Survival Mode

There is some sort of twisted satisfaction in doing multiple things simultaneously, in serial multi-tasking.

“Look at me, I can do five things in the span of five minutes, all while doing this other thing over here.”

It’s an addictive habit. There’s a sense of accomplishment in the number of things we can do. The hours in the day are numbered, and if we can get through this checklist (and add things just to check them off to make ourselves feel even more accomplished) we’re “successful”.

But, successful at what?

If you’re multi-tasking at two things, you’re giving fifty percent of your energy to each thing. If you’re working on dinner, running a load of laundry, helping your daughter with her homework and scrolling through Facebook, you’ve dropped to an attention span and energy level of twenty five percent for each task. If you’re consistently operating at less than one hundred percent in everything you do, you’re skimming the surface.

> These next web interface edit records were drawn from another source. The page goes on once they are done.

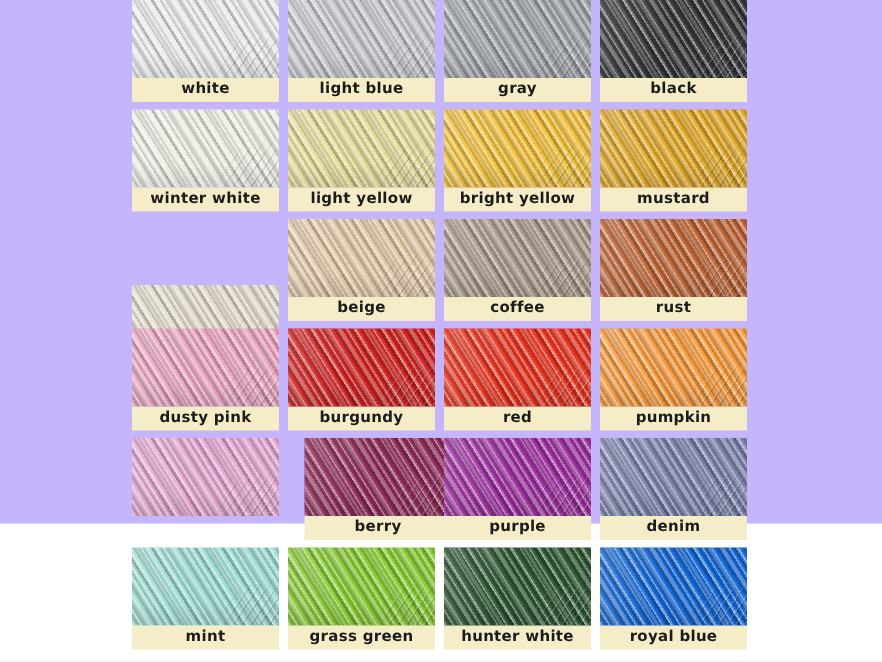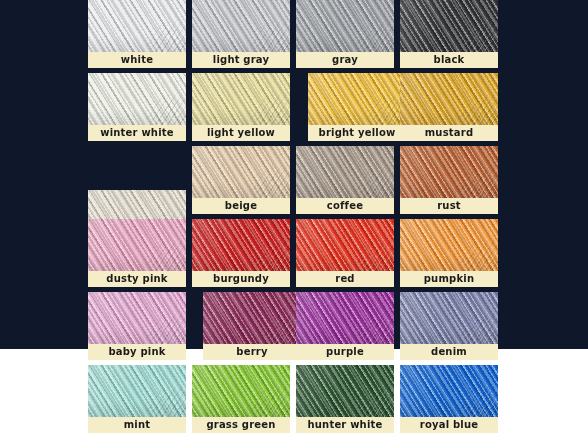"white" #swatch-chart { background: #0f172a -> #c4b5fd }
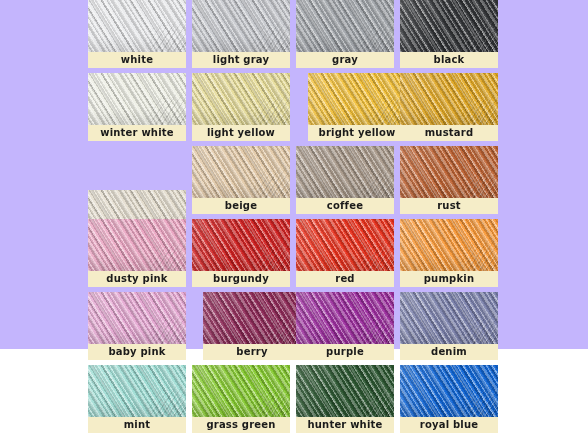"light gray" div.swatch-label { text: gray -> blue }
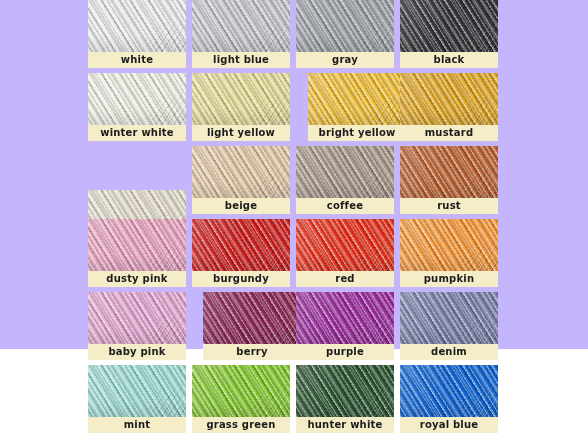"bright yellow" div.swatch-cell { margin-left: 12px -> none }
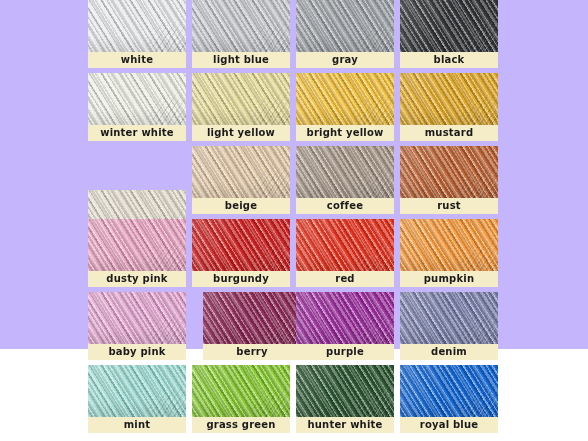"baby pink" div.swatch-label { html: <div>baby pink</div> -> none }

You’re in survival mode; meeting the barest minimum requirements to keep your head above water.

water, hand, drowning

Survival mode is not sustainable.

For a time, it might feel like you can operate at a sprint, accomplishing everything you need to, valuing the completion rate above the quality rate, but burnout is inevitable; it shows up in the form of sickness, a lack of energy, frustration, anger, irritation.

Sound familiar?

It’s not all about time management, it’s also about energy management. When we’re trying to fit so many things into our day, and the focus becomes how much more we can accomplish, the important things like connecting with our families, chasing our passions and taking a breath every now and then to connect with ourselves becomes an oversight, or – even worse – an inconvenience.

The meaning is not found in the “doing”. Overloading ourselves with doing lends a false sense of importance and value to the superficial success found there.

Take inventory of your days. Are you consistently pushing your energy into the busyness of life? Are you spreading yourself thin by over-committing, holding expectations of yourself that are perhaps too high, feeling guilty or as though you are a burden if you ask your spouse or a family member to shoulder some of the load so that you can carve out some time for you?

Stop. Start with this.

How do you want to feel?

And then start building your days around that feeling.

Not sure how to get there? Start saying no. Start prioritizing the things that matter to you. Delegate a task or a chore. Outsource the work. Ask for help.

You’re more valuable to everyone when you’re not worried about keeping yourself afloat.